Starting from the average, min and max value of the variables using .describe

In [None]:
df[['Overall', 'PAC', 'SHO', 'PAS', 'DRI', 'DEF', 'PHY']].describe()

Table above is description about the data, it includes one of the subject that we want to be focused on, which is the mean or average value. But let's make a print out of these value as we can see below. Let's also make the bar chart so that people can see it more clearly, using plot.bar


In [None]:
overall_mean = df['Overall'].mean()
pace_mean = df['PAC'].mean()
shot_mean = df['SHO'].mean()
passing_mean = df['PAS'].mean()
dribbling_mean = df['DRI'].mean()
defence_mean = df['DEF'].mean()
physic_mean = df['PHY'].mean()

ol = {
    "abilities" : ["Overall","PAC", "SHO", "PAS", "DRI", "DEF", "PHY"],
    "average_value_of_the_abilities" : [overall_mean, pace_mean, shot_mean, passing_mean, dribbling_mean, defence_mean, physic_mean]
}

ob = pd.DataFrame(ol)
plt.figure(figsize=(16,7))
sns.barplot(x="abilities", y="average_value_of_the_abilities", data=ob)
plt.ylabel("Average Score")
plt.xlabel("Abilites")
print("Average value of player's ability score is {}".format(overall_mean))
print("Average value of player's pace is {}".format(pace_mean))
print("Average value of player's shot is {}".format(shot_mean))
print("Average value of player's passing is {}".format(passing_mean))
print("Average value of player's dribbling is {}".format(dribbling_mean))
print("Average value of player's defence is {}".format(defence_mean))
print("Average value of player's physic is {}".format(physic_mean))

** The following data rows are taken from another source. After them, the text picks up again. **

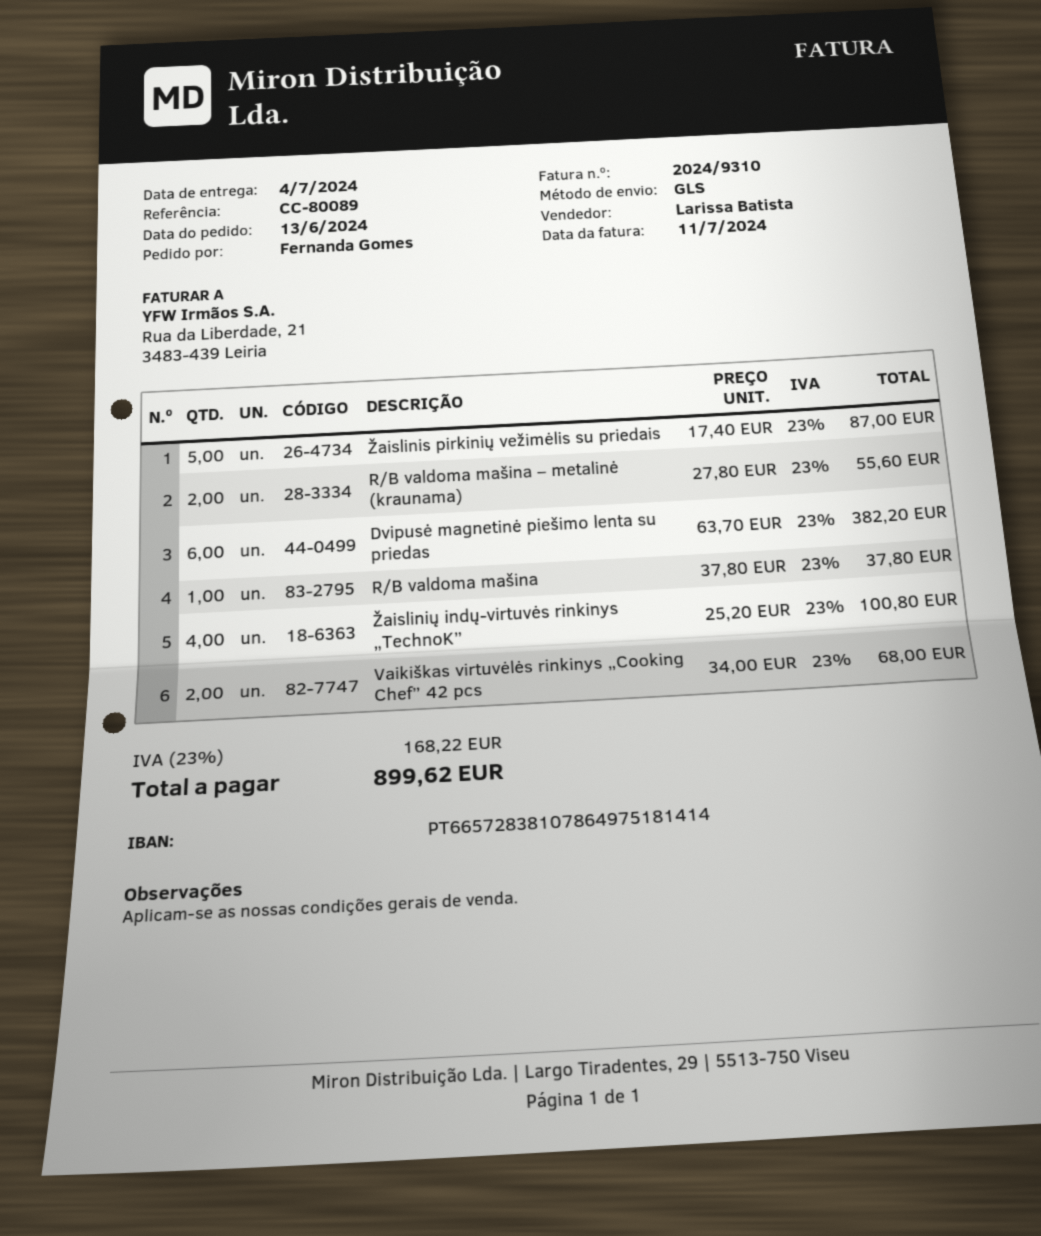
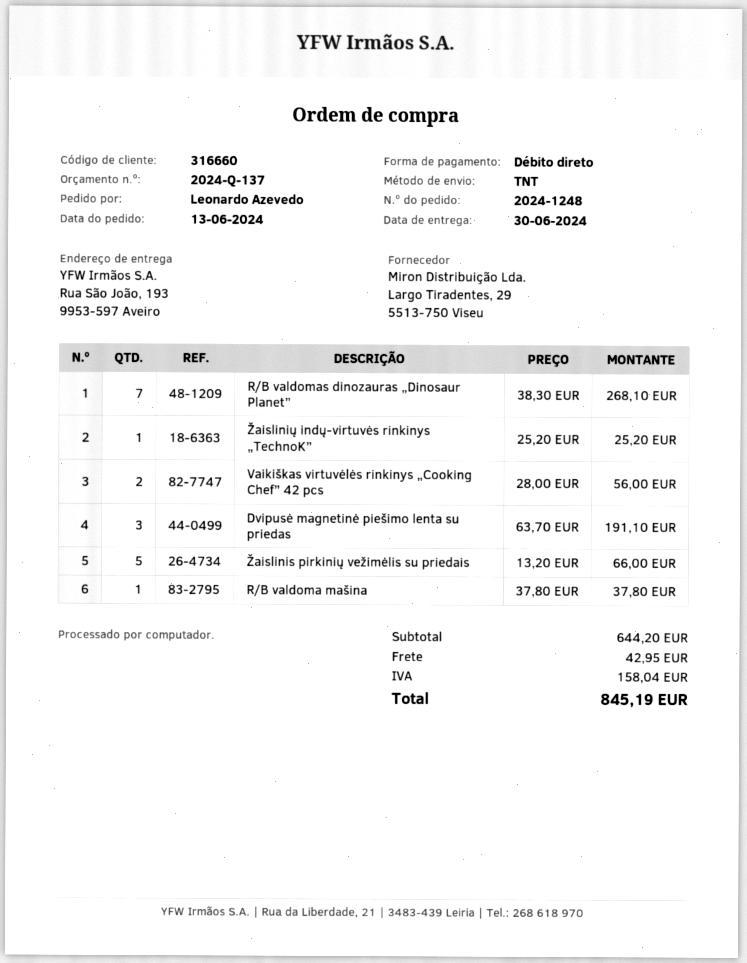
delivery date: 2024-07-04 -> 2024-06-30
ordered by: Fernanda Gomes -> Leonardo Azevedo
shipping method: GLS -> TNT
Žaislinis pirkinių vežimėlis su priedais: 5 x 17.40 = 87.00 -> 5 x 13.20 = 66.00
R/B valdoma mašina – metalinė (kraunama): 2 x 27.80 = 55.60 -> none
Dvipusė magnetinė piešimo lenta su priedas: 6 x 63.70 = 382.20 -> 3 x 63.70 = 191.10
Žaislinių indų-virtuvės rinkinys „TechnoK”: 4 x 25.20 = 100.80 -> 1 x 25.20 = 25.20
Vaikiškas virtuvėlės rinkinys „Cooking Chef” 42 pcs: 2 x 34.00 = 68.00 -> 2 x 28.00 = 56.00
R/B valdomas dinozauras „Dinosaur Planet”: none -> 7 x 38.30 = 268.10
shipping: none -> 42.95
tax: 168.22 -> 158.04
total: 899.62 -> 845.19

### The lowest average value is the average defense score, and the highest average value is the average pace score

#### Now let's see the data distribution of these abilities / variables, using plot.hist

In [None]:
df["Overall"].plot.hist(bins=49, figsize=(15,7), color='tab:blue', title='Overall Ability')

In [None]:
df["PAC"].plot.hist(figsize=(15,7), bins=34, color='tab:orange', title='Pace')

In [None]:
df["SHO"].plot.hist(figsize=(15,7), bins=25, color='tab:green', title='Shooting')

In [None]:
df["PAS"].plot.hist(figsize=(15,7), bins=34, color='tab:red', title='Passing')

In [None]:
df["DRI"].plot.hist(figsize=(15,7), bins=34, color='tab:purple', title='Dribbling')

In [None]:
df["DEF"].plot.hist(figsize=(15,7), bins=39, color='tab:brown', title='Defence')

In [None]:
df["PHY"].plot.hist(figsize=(15,7), bins=22, color='tab:pink', title='Pysical')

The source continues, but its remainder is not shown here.